◆ Difference listings
-=-=-=-=-
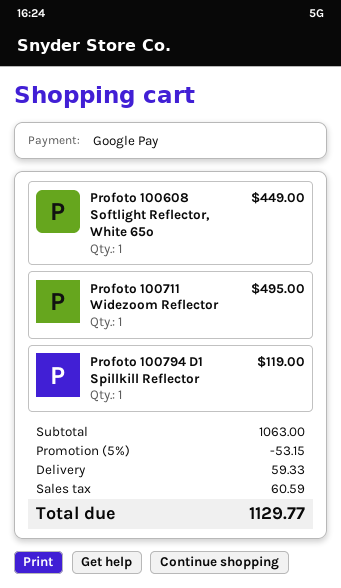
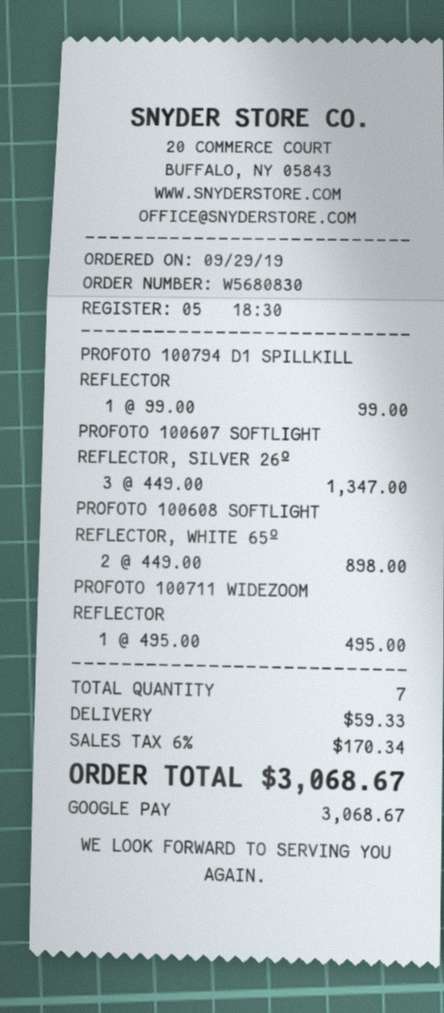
Profoto 100608 Softlight Reflector, White 65º: 1 for 449.00 -> 2 for 898.00
Profoto 100794 D1 Spillkill Reflector: 1 for 119.00 -> 1 for 99.00
PROFOTO 100607 SOFTLIGHT REFLECTOR, SILVER 26º: none -> 3 for 1347.00
discount: 5% = 53.15 -> none
tax: 60.59 -> 170.34
total: 1129.77 -> 3068.67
-=-=-=-=-
◆ About this task
With the images removed, give back every entry exactly as shown.

◆ Answer
Profoto 100608 Softlight Reflector, White 65º: 1 for 449.00 -> 2 for 898.00
Profoto 100794 D1 Spillkill Reflector: 1 for 119.00 -> 1 for 99.00
PROFOTO 100607 SOFTLIGHT REFLECTOR, SILVER 26º: none -> 3 for 1347.00
discount: 5% = 53.15 -> none
tax: 60.59 -> 170.34
total: 1129.77 -> 3068.67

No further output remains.